The reasons for making Jewry the butt for the externalization of Toynbee’s Western “self-loathing” are ample. The “others” in the midst of the Western world—according to the entire structure of the Study—are the Jews. The Jews are also constant reminders, and perennial witnesses, to the failure of the West. The Jews have been the challenge for the ethos of gentleness, for the idealized Western self, through the entire history of the West; the unbroken record of Jewish suffering has been the most consistent manifestation of the tragic gap between the real and the idealized self of the Western world—in itself one of the irritating causes of Toynbee’s Western “self-loathing.” What to do with the silent accusation of Jewish martyrdom? As we saw, Toynbee’s rage over the shame of Christian anti-Semitism was at first externalized by making Judaism itself responsible for it; there is no one else in the West to blame for Western failures except oneself or the Jews. The far greater rage over the far more degrading shame of Western “Nazism” is externalized by turning Jewish martyrdom into an accusation against the Jews. Those Zionist Jews, who are “Nazis” just as we of the West are, are really much worse than we ourselves; for, having suffered so badly, they should be much better than we. And with this turn in Toynbee’s thinking the pattern of externalization becomes complete to its last detail. “In reality he [the patient] tries to enforce upon the partner the impossible task of realizing his … idealized image.”26Ibid., 205. Here it is, the perfect projection of Western guilt by means of applying the standards of the “Kingdom of God” to Zionism: if we are “Nazis,” at least the Jews, having suffered so much, should have been “Christians!” It is soothing to know that, in spite of all our wickedness, the Jews—the victims of our wickedness—are so much worse than we are. At the same time, the sting of nineteen centuries of Jewish quietism as compared with an equal period of Western aggression has also been eliminated. Jewry was practicing the ethos of gentleness because it had no opportunity to persecute; for witness what the “Nazi-Zionist Sicarii” did to the Arabs, when the first opportunity arose for Jewry to persecute.

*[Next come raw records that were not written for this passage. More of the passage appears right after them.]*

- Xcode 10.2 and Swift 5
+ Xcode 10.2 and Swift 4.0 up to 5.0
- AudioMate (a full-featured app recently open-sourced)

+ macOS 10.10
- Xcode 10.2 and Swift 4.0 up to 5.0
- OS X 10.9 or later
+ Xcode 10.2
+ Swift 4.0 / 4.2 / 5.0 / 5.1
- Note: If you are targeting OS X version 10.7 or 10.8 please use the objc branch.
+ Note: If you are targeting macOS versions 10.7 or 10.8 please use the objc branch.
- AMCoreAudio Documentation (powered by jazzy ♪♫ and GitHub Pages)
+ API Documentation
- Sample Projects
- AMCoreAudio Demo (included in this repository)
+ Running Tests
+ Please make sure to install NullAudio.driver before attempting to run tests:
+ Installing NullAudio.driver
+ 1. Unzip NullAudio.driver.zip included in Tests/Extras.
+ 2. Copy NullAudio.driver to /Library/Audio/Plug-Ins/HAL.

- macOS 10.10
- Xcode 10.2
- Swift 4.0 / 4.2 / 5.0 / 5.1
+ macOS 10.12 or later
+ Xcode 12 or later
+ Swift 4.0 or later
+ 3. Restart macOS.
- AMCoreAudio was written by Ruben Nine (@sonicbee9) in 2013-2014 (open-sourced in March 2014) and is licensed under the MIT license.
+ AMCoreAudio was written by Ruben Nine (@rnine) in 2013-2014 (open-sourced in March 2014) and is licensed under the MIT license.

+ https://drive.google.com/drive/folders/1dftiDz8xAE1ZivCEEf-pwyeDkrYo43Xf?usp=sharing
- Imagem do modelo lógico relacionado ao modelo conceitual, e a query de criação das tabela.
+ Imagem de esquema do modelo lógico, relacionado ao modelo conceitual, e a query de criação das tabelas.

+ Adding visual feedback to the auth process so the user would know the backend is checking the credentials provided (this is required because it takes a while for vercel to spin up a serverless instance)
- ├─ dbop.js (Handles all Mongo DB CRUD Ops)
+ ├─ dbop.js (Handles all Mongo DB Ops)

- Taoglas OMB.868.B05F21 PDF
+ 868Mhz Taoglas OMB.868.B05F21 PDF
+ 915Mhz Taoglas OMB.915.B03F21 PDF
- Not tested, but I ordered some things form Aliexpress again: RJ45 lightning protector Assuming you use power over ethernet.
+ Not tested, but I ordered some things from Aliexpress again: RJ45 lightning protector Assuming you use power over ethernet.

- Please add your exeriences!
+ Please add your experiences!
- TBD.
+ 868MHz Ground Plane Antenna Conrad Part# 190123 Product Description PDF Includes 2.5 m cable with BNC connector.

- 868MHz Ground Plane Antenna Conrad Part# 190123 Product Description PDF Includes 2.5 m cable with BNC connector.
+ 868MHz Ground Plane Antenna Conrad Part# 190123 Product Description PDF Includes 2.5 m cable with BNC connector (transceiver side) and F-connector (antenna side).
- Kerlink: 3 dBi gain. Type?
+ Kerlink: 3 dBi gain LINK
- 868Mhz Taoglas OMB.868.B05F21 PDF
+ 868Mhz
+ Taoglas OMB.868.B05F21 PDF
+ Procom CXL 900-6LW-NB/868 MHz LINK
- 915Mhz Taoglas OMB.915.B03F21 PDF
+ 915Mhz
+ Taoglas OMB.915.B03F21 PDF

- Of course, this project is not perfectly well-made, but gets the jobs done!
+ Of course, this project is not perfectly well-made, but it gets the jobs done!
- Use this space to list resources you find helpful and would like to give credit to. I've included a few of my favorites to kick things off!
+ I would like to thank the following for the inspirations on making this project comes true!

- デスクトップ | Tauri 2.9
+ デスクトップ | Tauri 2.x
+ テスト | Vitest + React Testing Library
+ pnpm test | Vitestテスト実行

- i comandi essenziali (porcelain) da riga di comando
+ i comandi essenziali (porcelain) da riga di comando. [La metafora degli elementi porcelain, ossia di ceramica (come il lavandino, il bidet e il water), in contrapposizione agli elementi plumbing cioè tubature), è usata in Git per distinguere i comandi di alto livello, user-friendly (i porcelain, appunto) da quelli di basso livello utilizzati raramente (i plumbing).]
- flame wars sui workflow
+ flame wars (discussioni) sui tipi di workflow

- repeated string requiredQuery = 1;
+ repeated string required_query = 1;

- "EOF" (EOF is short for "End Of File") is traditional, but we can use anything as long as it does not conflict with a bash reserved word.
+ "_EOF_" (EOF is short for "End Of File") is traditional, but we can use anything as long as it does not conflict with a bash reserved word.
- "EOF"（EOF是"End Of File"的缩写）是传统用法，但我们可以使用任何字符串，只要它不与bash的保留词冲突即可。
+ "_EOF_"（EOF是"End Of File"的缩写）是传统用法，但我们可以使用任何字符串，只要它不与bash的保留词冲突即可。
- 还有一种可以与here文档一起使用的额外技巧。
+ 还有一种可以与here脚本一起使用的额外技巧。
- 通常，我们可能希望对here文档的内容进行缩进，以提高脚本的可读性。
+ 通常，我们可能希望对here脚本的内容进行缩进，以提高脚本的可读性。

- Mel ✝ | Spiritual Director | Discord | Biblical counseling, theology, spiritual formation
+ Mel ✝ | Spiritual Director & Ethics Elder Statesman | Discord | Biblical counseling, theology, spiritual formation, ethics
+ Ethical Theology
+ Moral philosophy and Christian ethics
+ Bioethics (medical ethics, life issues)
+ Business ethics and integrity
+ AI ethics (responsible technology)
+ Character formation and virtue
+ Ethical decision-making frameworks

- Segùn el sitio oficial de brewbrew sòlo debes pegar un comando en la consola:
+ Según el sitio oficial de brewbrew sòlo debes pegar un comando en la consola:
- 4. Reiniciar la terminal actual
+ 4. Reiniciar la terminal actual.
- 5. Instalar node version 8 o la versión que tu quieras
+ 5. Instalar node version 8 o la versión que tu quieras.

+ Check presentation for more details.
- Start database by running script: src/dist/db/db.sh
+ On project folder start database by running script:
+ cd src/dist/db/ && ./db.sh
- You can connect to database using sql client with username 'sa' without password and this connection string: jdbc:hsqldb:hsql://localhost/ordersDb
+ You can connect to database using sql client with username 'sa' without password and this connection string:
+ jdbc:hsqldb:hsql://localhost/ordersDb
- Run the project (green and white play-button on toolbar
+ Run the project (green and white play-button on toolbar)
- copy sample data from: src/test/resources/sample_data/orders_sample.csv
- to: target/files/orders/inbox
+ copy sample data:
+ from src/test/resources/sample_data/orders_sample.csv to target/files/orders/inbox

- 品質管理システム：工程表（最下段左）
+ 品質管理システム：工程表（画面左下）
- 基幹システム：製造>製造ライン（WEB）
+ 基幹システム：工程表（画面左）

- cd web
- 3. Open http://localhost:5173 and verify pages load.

To summarize: The Toynbean theology of despair and salvation impels. Toynbee to explain the Zionist success in terms of the “Nazistic” failure of the West as an affirmation of his disillusionment; the Toynbean Western “self-contempt” compels him to a furious and merciless condemnation of “Zionist” Jewry as the only effective means for “externalizing” the Toynbean rage over Western disgrace. To paraphrase Dr. Karen Horney: to strike out against “Zionist” Jewry is for Toynbee a matter of self-preservation.27Ibid., 204.